自社で取り組む「働き方改革」の優先課題

 福井新聞社が実施した福井県内66社への新卒採用計画アンケートでは、政府が重点施策に掲げる「働き方改革」についても質問した。自社で取り組む優先課題として「長時間労働の是正」を挙げる企業が約6割に上り、残業時間削減や効率的な働き方への取り組みを重視している姿勢が鮮明となった。多様で柔軟な働き方ができる各種制度の導入・充実を図りながら、生産性の向上につなげようとする動きも出ている。

 政府は罰則付きの残業時間の上限規制を明記した長時間労働の是正や、正社員と非正規労働者との不合理な差をなくす「同一労働同一賃金」の導入を盛り込んだ働き方改革の実行計画をまとめた。今年の就職活動戦線でも大きな関心事となっており「時代の流れ。働き方改革を適正に実施しないと、採用面でも大きく影響してくる」(商業)との意見があった。

 働き方改革の優先課題で最も多かったのが「長時間労働の是正」(38社)。「社会保障など女性や若者が活躍しやすい環境整備」(9社)「病気の治療、子育て・介護と仕事の両立」(6社)「賃金引き上げ」(4社)を大きく上回る結果となった。

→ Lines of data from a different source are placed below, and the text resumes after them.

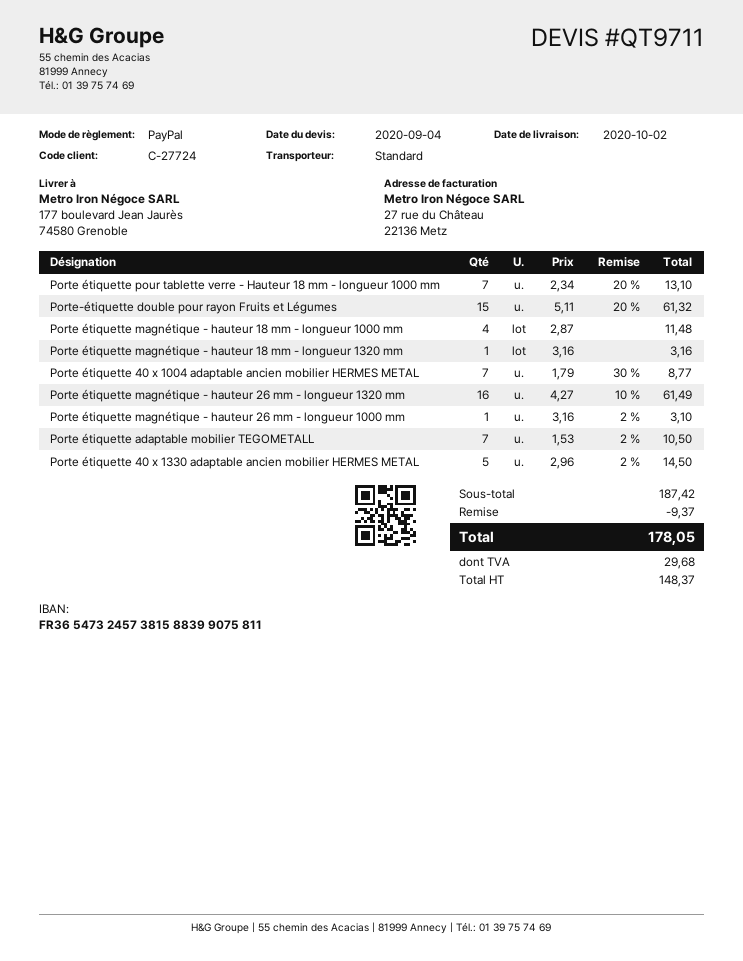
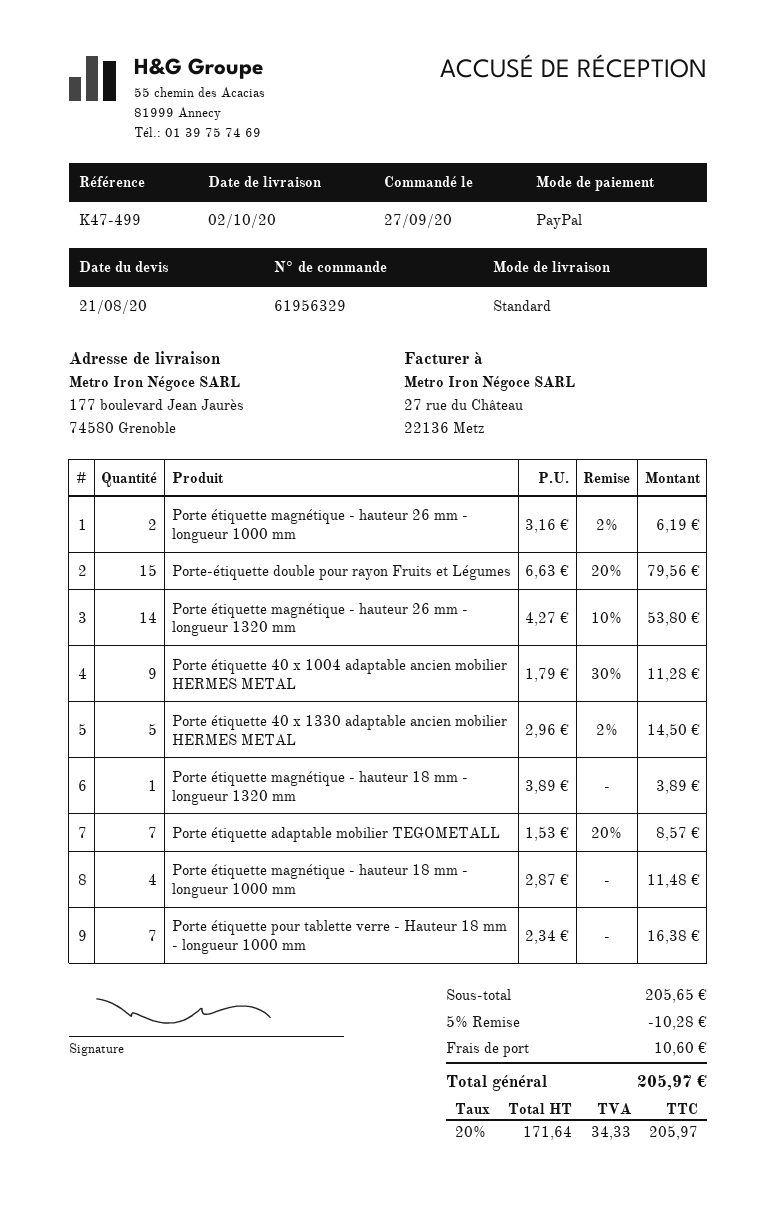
quote date: 2020-09-04 -> 2020-08-21
Porte étiquette pour tablette verre - Hauteur 18 mm - longueur 1000 mm: 7 x 2.34 - 20% = 13.10 -> 7 x 2.34 = 16.38
Porte-étiquette double pour rayon Fruits et Légumes: 15 x 5.11 - 20% = 61.32 -> 15 x 6.63 - 20% = 79.56
Porte étiquette magnétique - hauteur 18 mm - longueur 1320 mm: 1 x 3.16 = 3.16 -> 1 x 3.89 = 3.89
Porte étiquette 40 x 1004 adaptable ancien mobilier HERMES METAL: 7 x 1.79 - 30% = 8.77 -> 9 x 1.79 - 30% = 11.28
Porte étiquette magnétique - hauteur 26 mm - longueur 1320 mm: 16 x 4.27 - 10% = 61.49 -> 14 x 4.27 - 10% = 53.80
Porte étiquette magnétique - hauteur 26 mm - longueur 1000 mm: 1 x 3.16 - 2% = 3.10 -> 2 x 3.16 - 2% = 6.19
Porte étiquette adaptable mobilier TEGOMETALL: 7 x 1.53 - 2% = 10.50 -> 7 x 1.53 - 20% = 8.57
subtotal: 187.42 -> 205.65
discount: 9.37 -> 10.28
shipping: none -> 10.60
net: 148.37 -> 171.64
tax: 29.68 -> 34.33
total: 178.05 -> 205.97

 残業時間の削減やワークライフバランスの充実に向けた取り組みに関する設問(複数回答)では「残業に事前承認が必要な制度の導入」が40社で最多。「年次有給休暇の取得促進」(32社)「ノー残業デー・ノー残業ウイークの設置」(28社)「変形労働時間の導入」(25社)「短時間勤務制度の導入」(21社)「時間管理が評価される管理職人事制度の導入」(9社)と続いた。終業と始業の間に一定の休息時間を設ける「勤務間インターバル制度」を導入する企業はなかった。

 さらに具体的な取り組みを記述式で聞いたところ▽時差出勤(午前7時〜11時で出社時刻を設定)▽IT端末や通信技術を活用し、時間や場所にとらわれず自宅などで働く「テレワーク」の推進▽土日に続けて有給休暇消化を促進▽1日単位の休暇制度▽週3日は定時で帰社▽—などが挙がった。

 このほか自由記述からは「人手不足で残業時間が増加している」(製造業)「お客さまの納期が優先。一部社員や部門の長時間労働が慢性化している」(同)との悩みが聞かれた。少子高齢化に伴い労働人口の減少が進む中、「業務の見直し、適正な労働時間の管理に取り組みながら、生産性の向上、効率化につなげたい」(金融業)との考えを示す企業も多く、ある小売業は「事務所の統合や人員配置の見直しを行い、業務を平準化している」と答えた。

 人手不足への対応や従業員の労働環境改善に向け、店舗の営業時間を短縮したり、短時間のパート採用によって社員の負担軽減を進めたりしている小売業者もあった。